Most DBMS don't let you at the files directly - you speak to the DB over a socket. Because SQLite is in-process, bugs in the process that access random file descriptors can write over the SQLite files.
(This is more ammunition for the idea that the real software isolation boundary on a desktop computer should not be "user", but "software author"!)
Most of them would be possible in some variation, although typically with different results.
For instance typically databases are accessed through a socket interface which uses the same pool of file descriptors as open(). So it's probably possible for a database connection to end up with fd 2 and then the write(2, ...) would also send garbage to the database.
Although in this case it probably won't do much unless you're very unlucky because the message will almost certainly not end up being valid for the DB so it'll either ignore it, return an error or maybe drop the connection without corruption. So it would still be a nasty thing to debug but not quite as critical.
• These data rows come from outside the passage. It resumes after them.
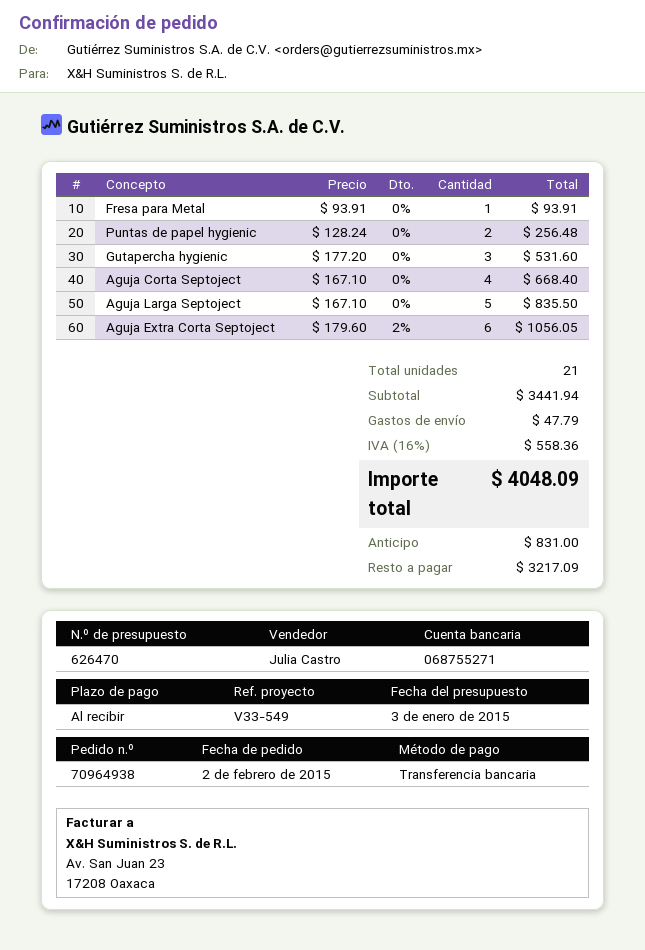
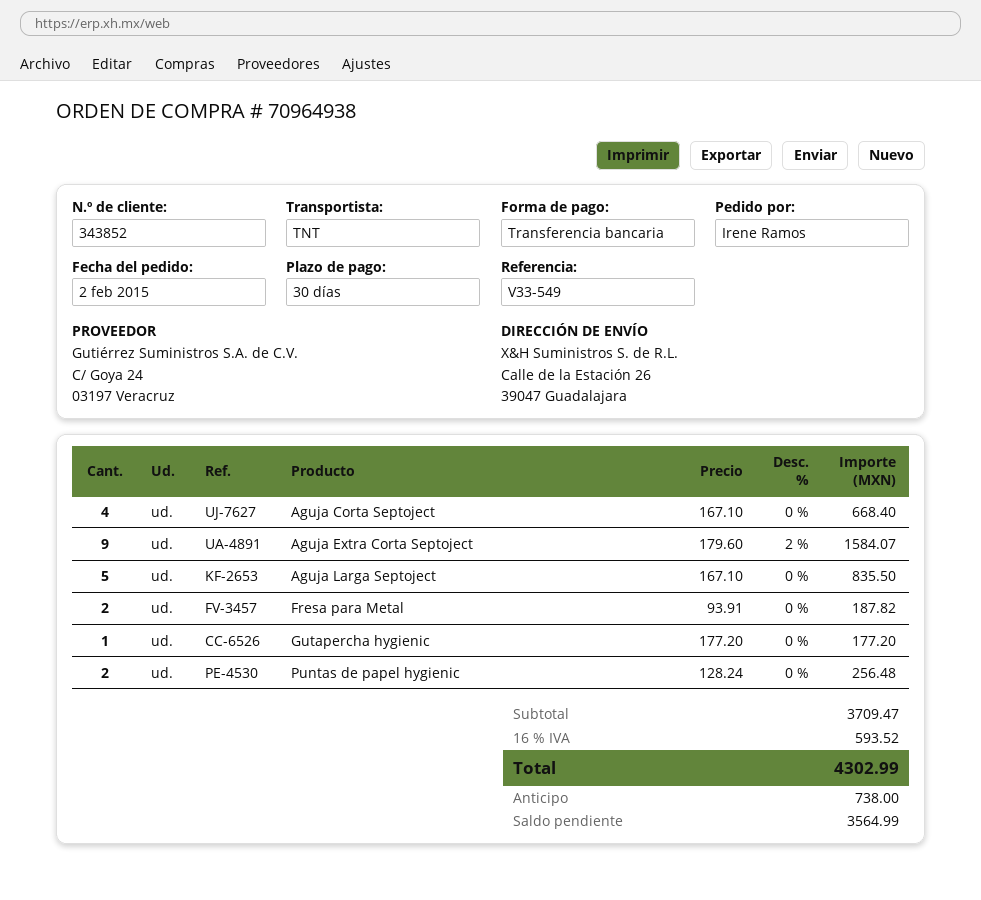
payment terms: on receipt -> 30 days
Fresa para Metal: 1 x 93.91 = 93.91 -> 2 x 93.91 = 187.82
Gutapercha hygienic: 3 x 177.20 = 531.60 -> 1 x 177.20 = 177.20
Aguja Extra Corta Septoject: 6 x 179.60 - 2% = 1056.05 -> 9 x 179.60 - 2% = 1584.07
subtotal: 3441.94 -> 3709.47
shipping: 47.79 -> none
tax: 16% = 558.36 -> 16% = 593.52
total: 4048.09 -> 4302.99
deposit: 831.00 -> 738.00
balance: 3217.09 -> 3564.99

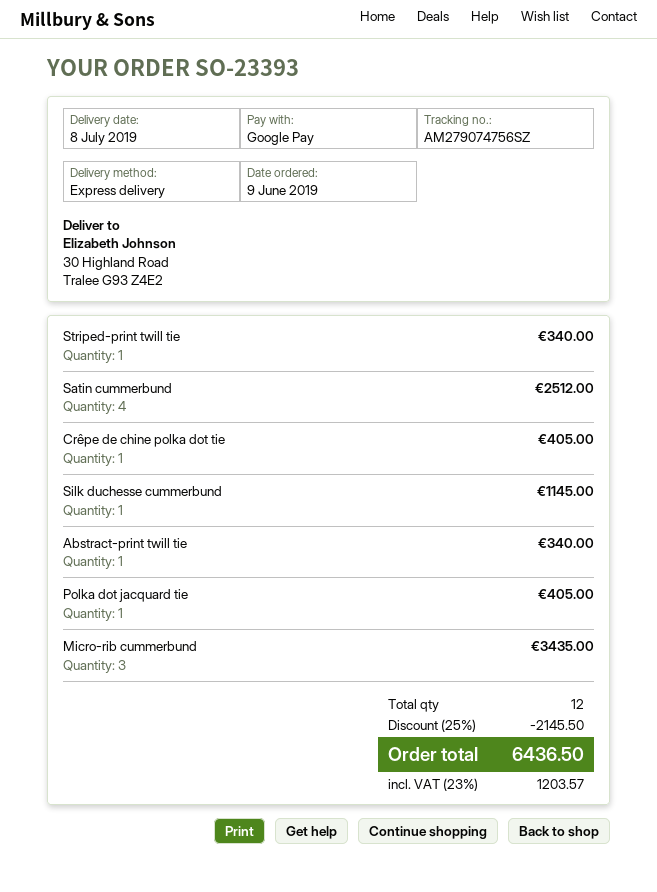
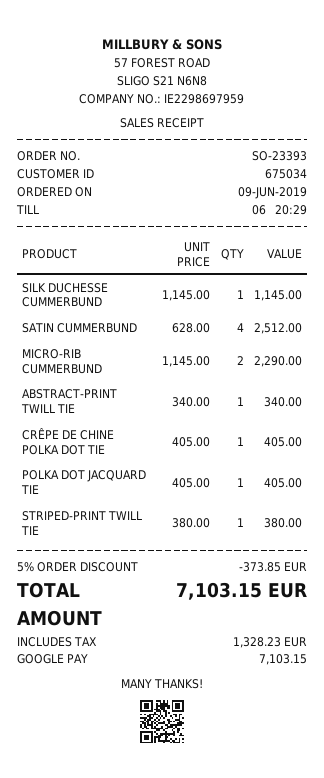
Striped-print twill tie: 1 for 340.00 -> 1 for 380.00
Micro-rib cummerbund: 3 for 3435.00 -> 2 for 2290.00
discount: 25% = 2145.50 -> 5% = 373.85
tax: 1203.57 -> 1328.23
total: 6436.50 -> 7103.15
More generally there's typically a much better isolation between database and process on traditional processes which makes it difficult for a misbehaving program to mess directly with the DB. And having a server program processing the transactions means that you don't have to rely so heavily on things like filesystem locking to achieve atomicity for instance. That being said buggy or limited filesystems can be a problem for any database, for instance to guarantee that a transaction has been really commited to disk in case of a power outage etc... See this for instance:
SQLite is serverless; server-based DBMSs are free to use other locking mechanisms, other than relying on filesystem primitives, to achieve concurrency.